■ Aim of the task
Each record that follows is to be reproduced character for character, pictures excepted.

■ Provided entries
──────────────────────────────
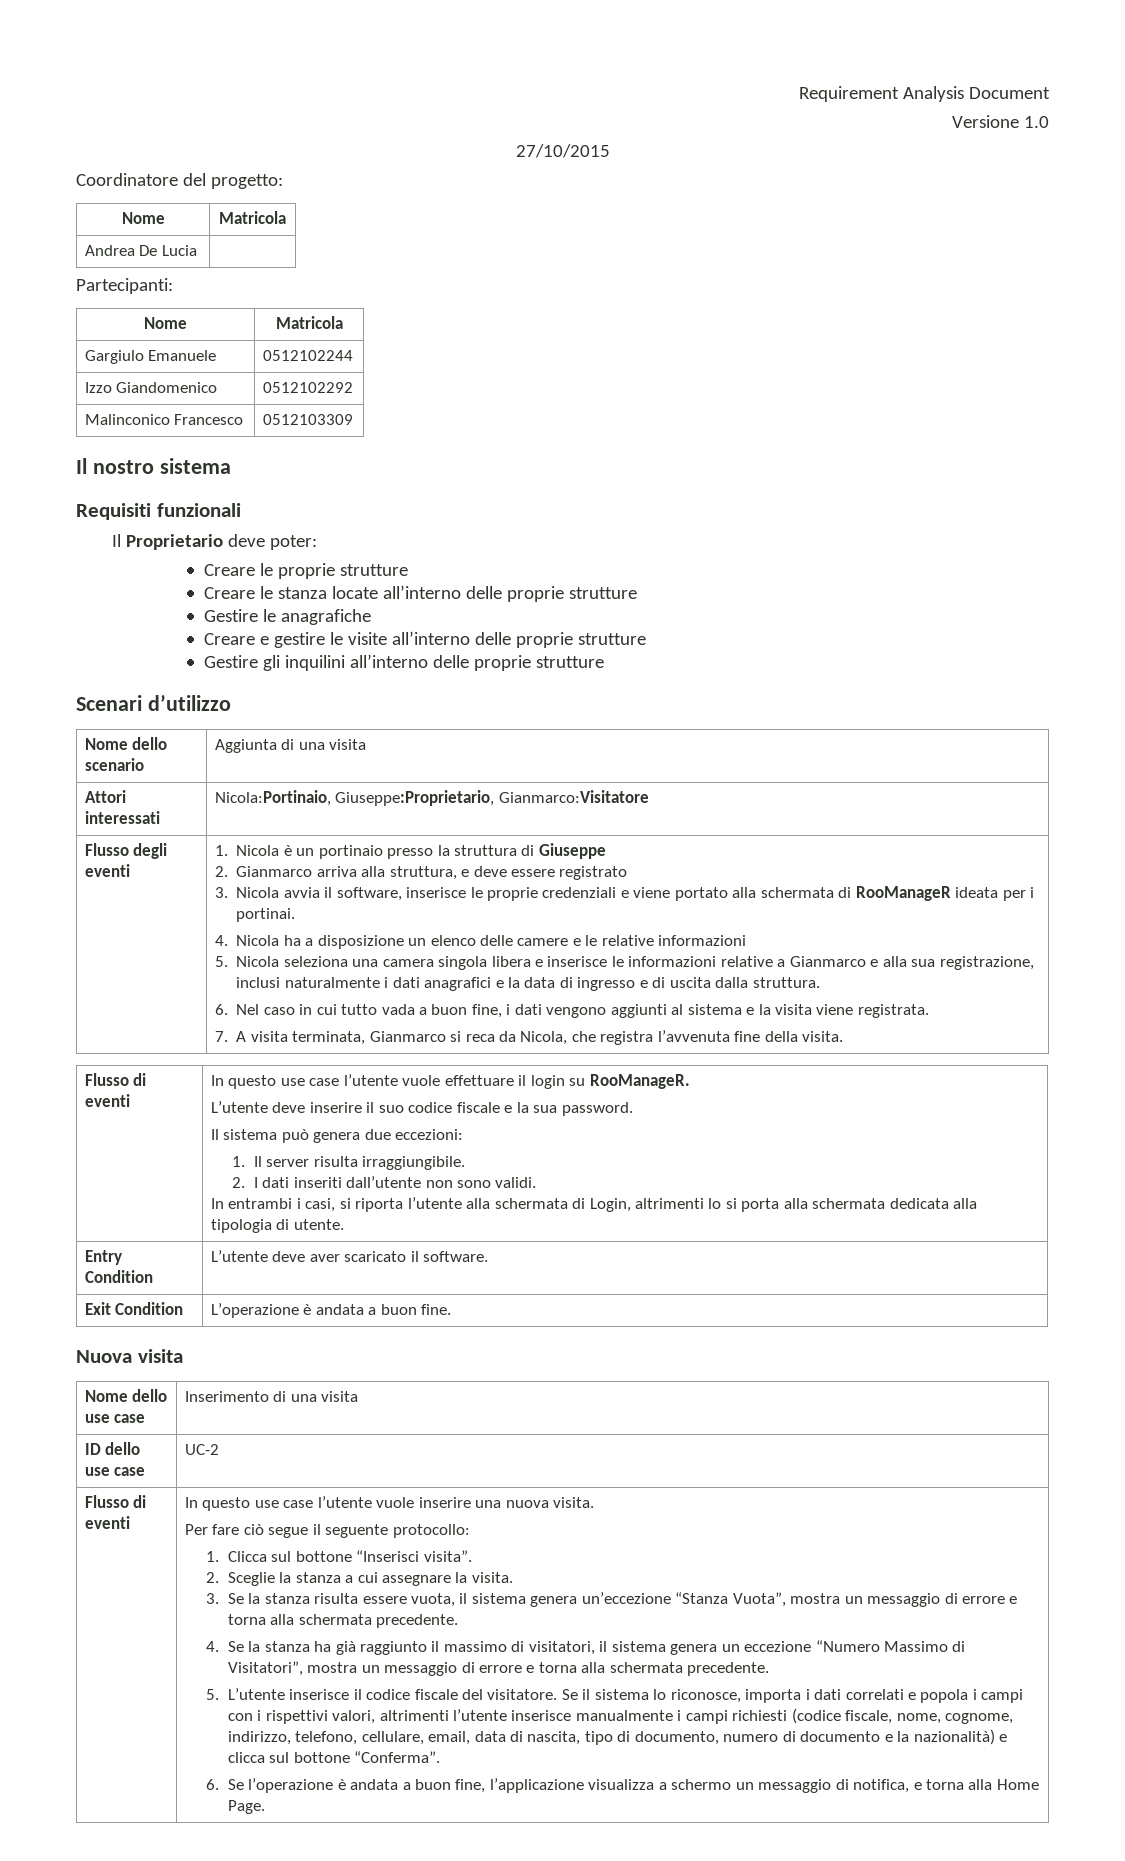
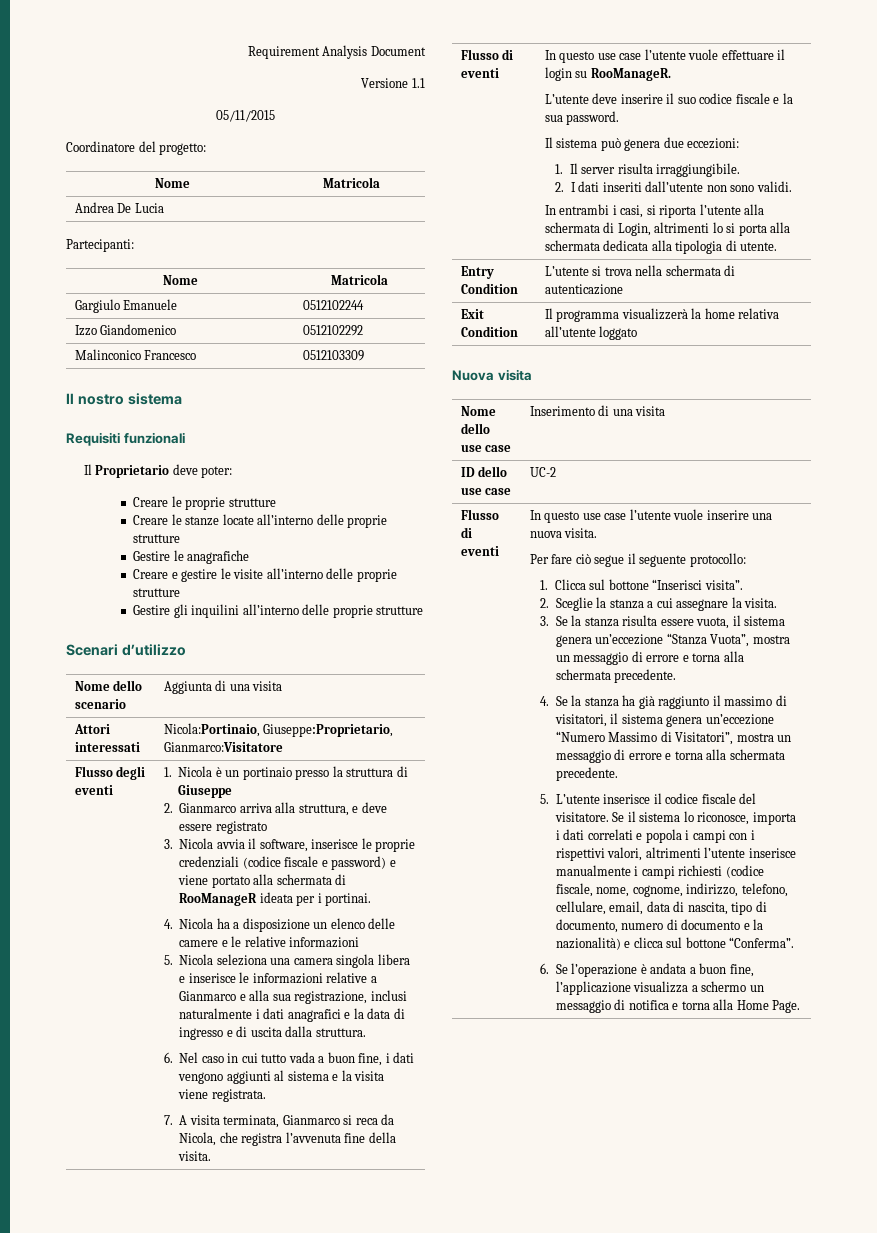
- Versione 1.0
- 27/10/2015
+ Versione 1.1
+ 05/11/2015
- Creare le stanza locate all’interno delle proprie strutture
+ Creare le stanze locate all’interno delle proprie strutture
- 3. Nicola avvia il software, inserisce le proprie credenziali e viene portato alla schermata di RooManageR ideata per i portinai.
+ 3. Nicola avvia il software, inserisce le proprie credenziali (codice fiscale e password) e viene portato alla schermata di RooManageR ideata per i portinai.
- Entry Condition | L’utente deve aver scaricato il software.
- Exit Condition | L’operazione è andata a buon fine.
+ Entry Condition | L’utente si trova nella schermata di autenticazione
+ Exit Condition | Il programma visualizzerà la home relativa all’utente loggato
- 4. Se la stanza ha già raggiunto il massimo di visitatori, il sistema genera un eccezione “Numero Massimo di Visitatori”, mostra un messaggio di errore e torna alla schermata precedente.
+ 4. Se la stanza ha già raggiunto il massimo di visitatori, il sistema genera un’eccezione “Numero Massimo di Visitatori”, mostra un messaggio di errore e torna alla schermata precedente.
- 6. Se l’operazione è andata a buon fine, l’applicazione visualizza a schermo un messaggio di notifica, e torna alla Home Page.
+ 6. Se l’operazione è andata a buon fine, l’applicazione visualizza a schermo un messaggio di notifica e torna alla Home Page.

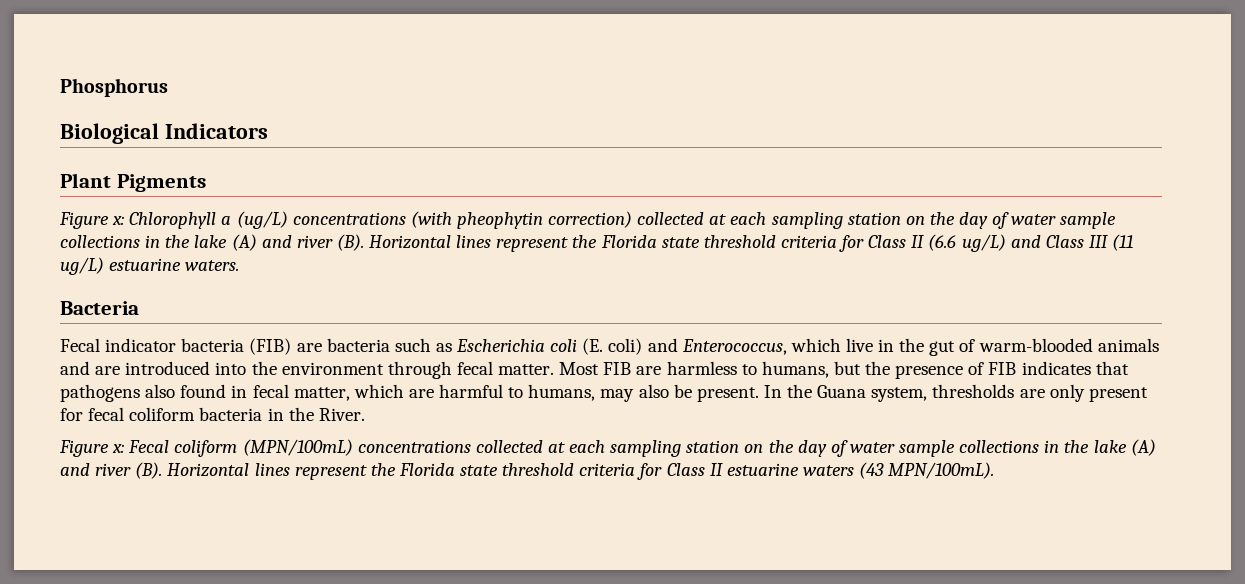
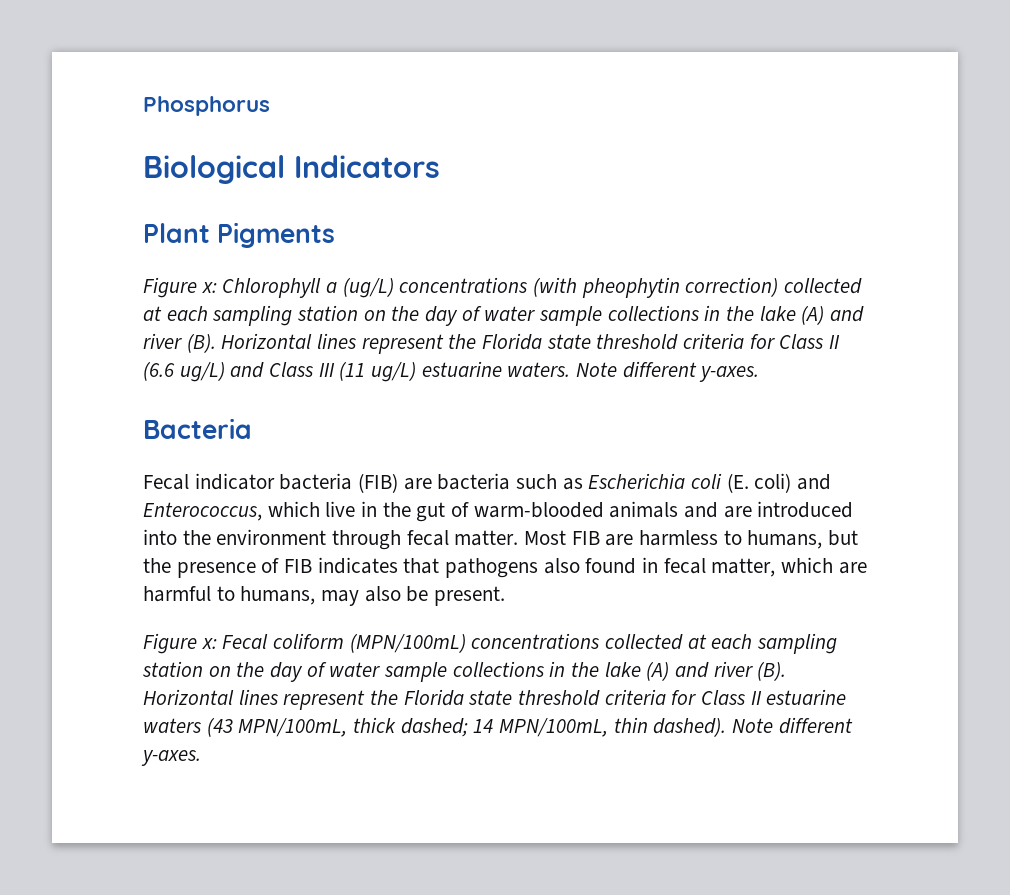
- Figure x: Chlorophyll a (ug/L) concentrations (with pheophytin correction) collected at each sampling station on the day of water sample collections in the lake (A) and river (B). Horizontal lines represent the Florida state threshold criteria for Class II (6.6 ug/L) and Class III (11 ug/L) estuarine waters.
+ Figure x: Chlorophyll a (ug/L) concentrations (with pheophytin correction) collected at each sampling station on the day of water sample collections in the lake (A) and river (B). Horizontal lines represent the Florida state threshold criteria for Class II (6.6 ug/L) and Class III (11 ug/L) estuarine waters. Note different y-axes.
- In the Guana system, thresholds are only present for fecal coliform bacteria in the River.
- Figure x: Fecal coliform (MPN/100mL) concentrations collected at each sampling station on the day of water sample collections in the lake (A) and river (B). Horizontal lines represent the Florida state threshold criteria for Class II estuarine waters (43 MPN/100mL).
+ Figure x: Fecal coliform (MPN/100mL) concentrations collected at each sampling station on the day of water sample collections in the lake (A) and river (B). Horizontal lines represent the Florida state threshold criteria for Class II estuarine waters (43 MPN/100mL, thick dashed; 14 MPN/100mL, thin dashed). Note different y-axes.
──────────────────────────────
■ Solution to this exercise
- Versione 1.0
- 27/10/2015
+ Versione 1.1
+ 05/11/2015
- Creare le stanza locate all’interno delle proprie strutture
+ Creare le stanze locate all’interno delle proprie strutture
- 3. Nicola avvia il software, inserisce le proprie credenziali e viene portato alla schermata di RooManageR ideata per i portinai.
+ 3. Nicola avvia il software, inserisce le proprie credenziali (codice fiscale e password) e viene portato alla schermata di RooManageR ideata per i portinai.
- Entry Condition | L’utente deve aver scaricato il software.
- Exit Condition | L’operazione è andata a buon fine.
+ Entry Condition | L’utente si trova nella schermata di autenticazione
+ Exit Condition | Il programma visualizzerà la home relativa all’utente loggato
- 4. Se la stanza ha già raggiunto il massimo di visitatori, il sistema genera un eccezione “Numero Massimo di Visitatori”, mostra un messaggio di errore e torna alla schermata precedente.
+ 4. Se la stanza ha già raggiunto il massimo di visitatori, il sistema genera un’eccezione “Numero Massimo di Visitatori”, mostra un messaggio di errore e torna alla schermata precedente.
- 6. Se l’operazione è andata a buon fine, l’applicazione visualizza a schermo un messaggio di notifica, e torna alla Home Page.
+ 6. Se l’operazione è andata a buon fine, l’applicazione visualizza a schermo un messaggio di notifica e torna alla Home Page.

- Figure x: Chlorophyll a (ug/L) concentrations (with pheophytin correction) collected at each sampling station on the day of water sample collections in the lake (A) and river (B). Horizontal lines represent the Florida state threshold criteria for Class II (6.6 ug/L) and Class III (11 ug/L) estuarine waters.
+ Figure x: Chlorophyll a (ug/L) concentrations (with pheophytin correction) collected at each sampling station on the day of water sample collections in the lake (A) and river (B). Horizontal lines represent the Florida state threshold criteria for Class II (6.6 ug/L) and Class III (11 ug/L) estuarine waters. Note different y-axes.
- In the Guana system, thresholds are only present for fecal coliform bacteria in the River.
- Figure x: Fecal coliform (MPN/100mL) concentrations collected at each sampling station on the day of water sample collections in the lake (A) and river (B). Horizontal lines represent the Florida state threshold criteria for Class II estuarine waters (43 MPN/100mL).
+ Figure x: Fecal coliform (MPN/100mL) concentrations collected at each sampling station on the day of water sample collections in the lake (A) and river (B). Horizontal lines represent the Florida state threshold criteria for Class II estuarine waters (43 MPN/100mL, thick dashed; 14 MPN/100mL, thin dashed). Note different y-axes.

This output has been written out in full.